● **ABOUT THIS EXERCISE**
Write out each entry below exactly. Do not include the images.

Top of DATA EXCERPTS

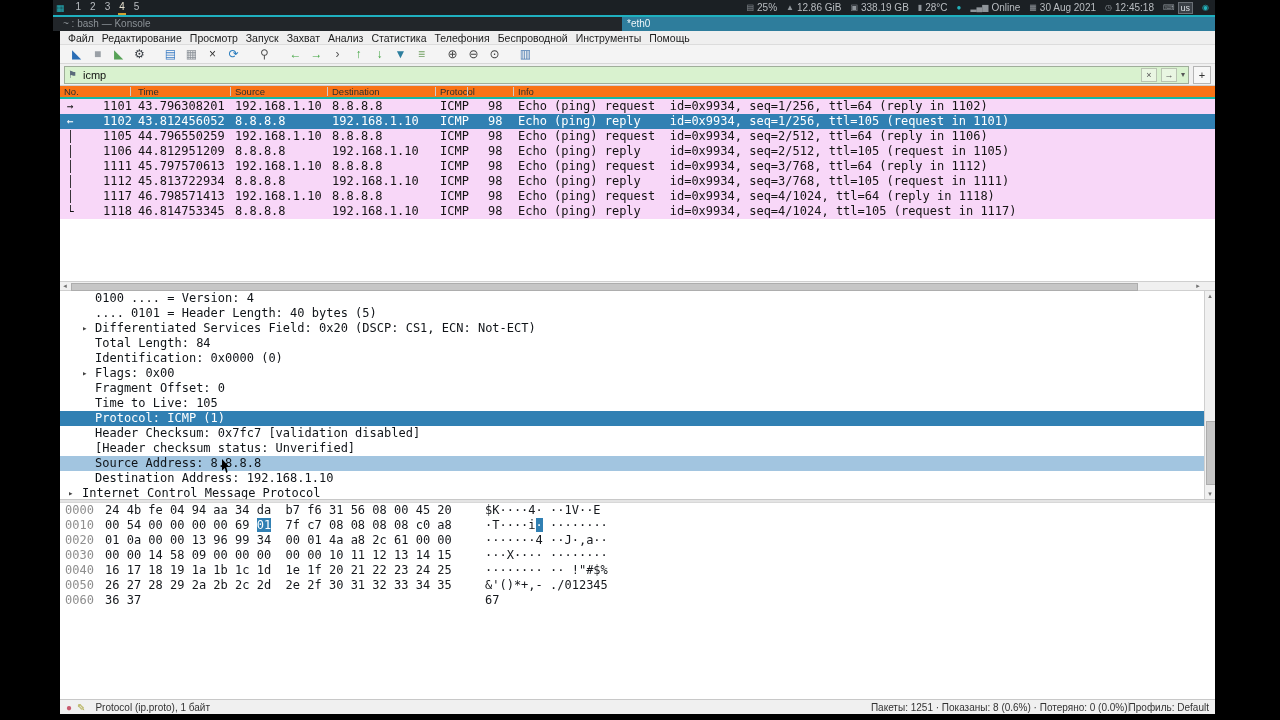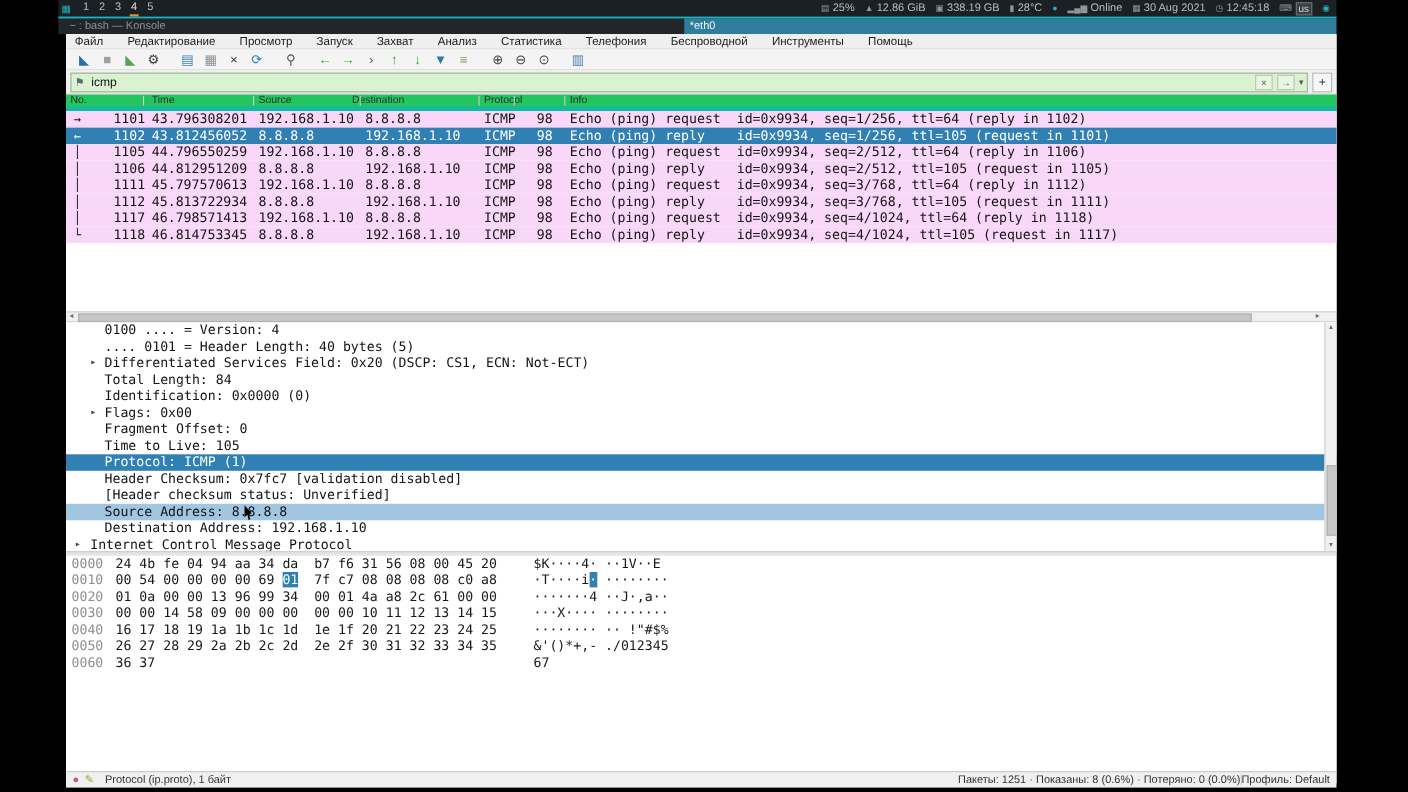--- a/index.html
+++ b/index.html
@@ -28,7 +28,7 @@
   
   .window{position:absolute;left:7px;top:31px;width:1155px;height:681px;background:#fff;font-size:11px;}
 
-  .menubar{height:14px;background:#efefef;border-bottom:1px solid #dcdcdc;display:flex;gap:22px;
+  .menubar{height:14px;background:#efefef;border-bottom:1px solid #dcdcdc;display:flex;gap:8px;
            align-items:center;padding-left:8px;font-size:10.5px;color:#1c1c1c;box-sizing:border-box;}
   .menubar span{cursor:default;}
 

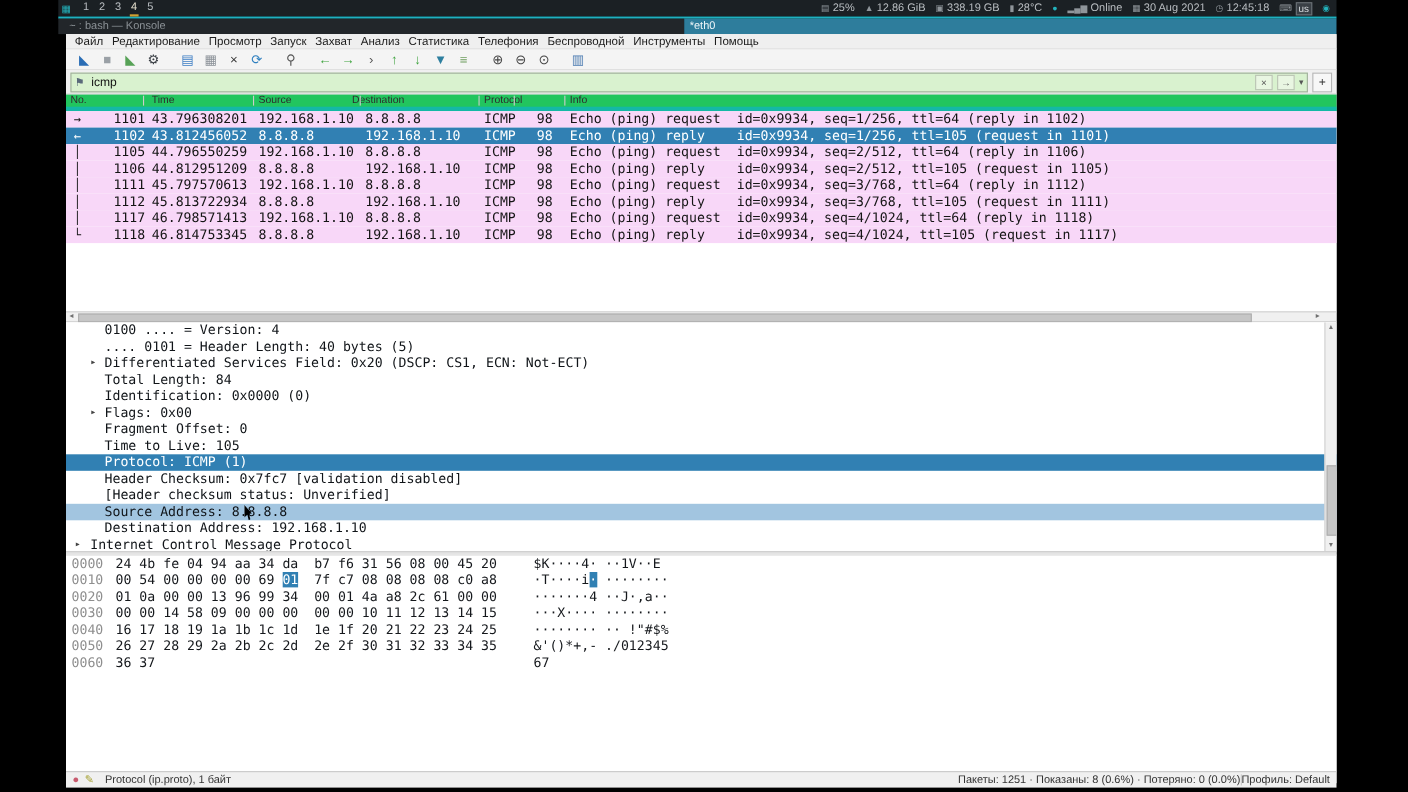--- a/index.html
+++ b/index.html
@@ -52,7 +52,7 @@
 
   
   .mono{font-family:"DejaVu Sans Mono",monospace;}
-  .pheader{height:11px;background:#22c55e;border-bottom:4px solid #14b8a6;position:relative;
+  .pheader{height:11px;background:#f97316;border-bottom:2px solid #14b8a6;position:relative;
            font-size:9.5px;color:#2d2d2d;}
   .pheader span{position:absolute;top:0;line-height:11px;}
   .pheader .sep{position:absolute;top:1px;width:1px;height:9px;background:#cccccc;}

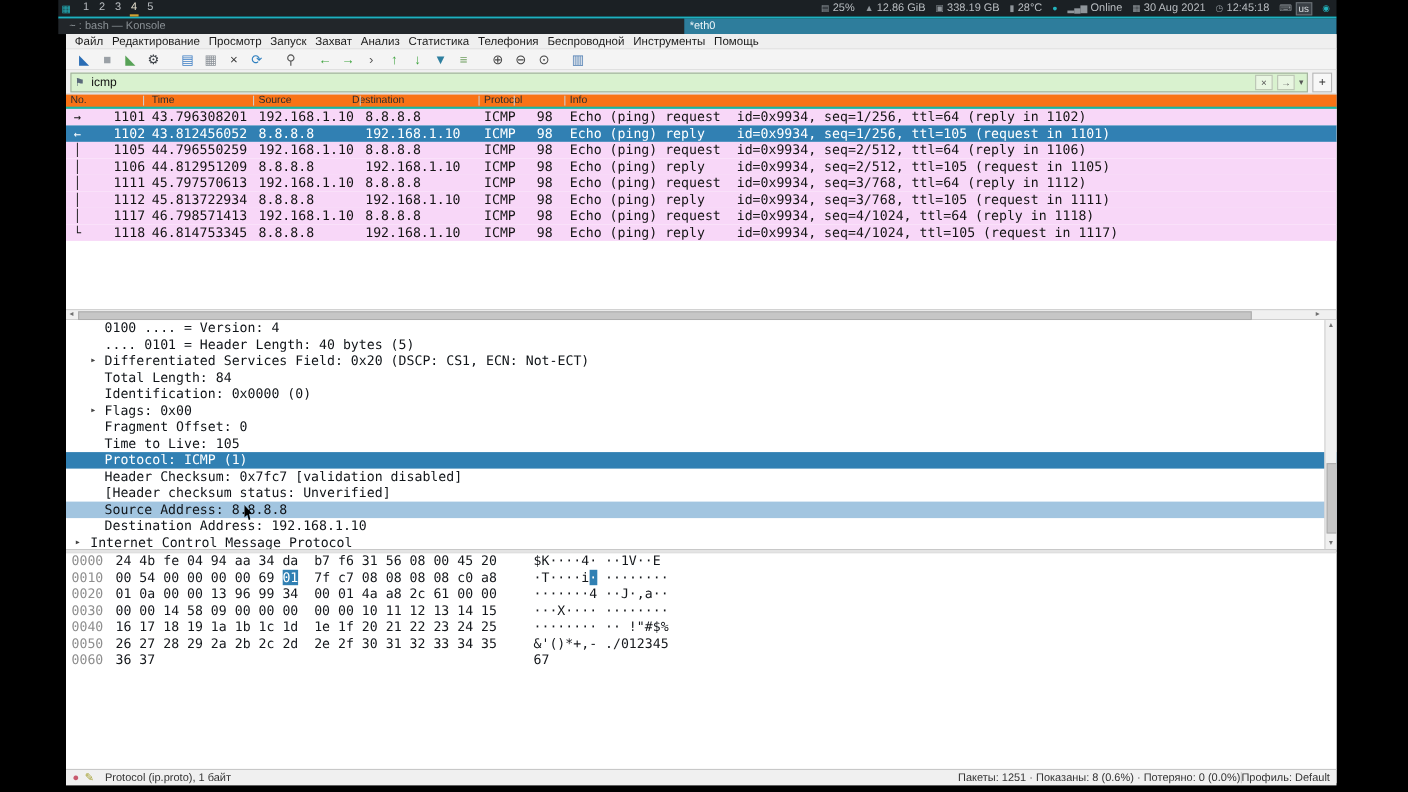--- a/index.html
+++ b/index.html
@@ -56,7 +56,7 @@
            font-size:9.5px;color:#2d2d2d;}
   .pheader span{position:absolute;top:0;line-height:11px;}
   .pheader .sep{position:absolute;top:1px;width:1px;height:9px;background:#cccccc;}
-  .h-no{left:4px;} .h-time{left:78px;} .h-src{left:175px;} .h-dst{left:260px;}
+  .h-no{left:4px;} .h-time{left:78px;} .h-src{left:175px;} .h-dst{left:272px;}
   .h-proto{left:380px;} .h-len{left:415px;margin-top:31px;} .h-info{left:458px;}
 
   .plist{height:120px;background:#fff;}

Bottom of DATA EXCERPTS

● **TASK RESULT**
--- a/index.html
+++ b/index.html
@@ -28,7 +28,7 @@
   
   .window{position:absolute;left:7px;top:31px;width:1155px;height:681px;background:#fff;font-size:11px;}
 
-  .menubar{height:14px;background:#efefef;border-bottom:1px solid #dcdcdc;display:flex;gap:22px;
+  .menubar{height:14px;background:#efefef;border-bottom:1px solid #dcdcdc;display:flex;gap:8px;
            align-items:center;padding-left:8px;font-size:10.5px;color:#1c1c1c;box-sizing:border-box;}
   .menubar span{cursor:default;}
 

--- a/index.html
+++ b/index.html
@@ -52,7 +52,7 @@
 
   
   .mono{font-family:"DejaVu Sans Mono",monospace;}
-  .pheader{height:11px;background:#22c55e;border-bottom:4px solid #14b8a6;position:relative;
+  .pheader{height:11px;background:#f97316;border-bottom:2px solid #14b8a6;position:relative;
            font-size:9.5px;color:#2d2d2d;}
   .pheader span{position:absolute;top:0;line-height:11px;}
   .pheader .sep{position:absolute;top:1px;width:1px;height:9px;background:#cccccc;}

--- a/index.html
+++ b/index.html
@@ -56,7 +56,7 @@
            font-size:9.5px;color:#2d2d2d;}
   .pheader span{position:absolute;top:0;line-height:11px;}
   .pheader .sep{position:absolute;top:1px;width:1px;height:9px;background:#cccccc;}
-  .h-no{left:4px;} .h-time{left:78px;} .h-src{left:175px;} .h-dst{left:260px;}
+  .h-no{left:4px;} .h-time{left:78px;} .h-src{left:175px;} .h-dst{left:272px;}
   .h-proto{left:380px;} .h-len{left:415px;margin-top:31px;} .h-info{left:458px;}
 
   .plist{height:120px;background:#fff;}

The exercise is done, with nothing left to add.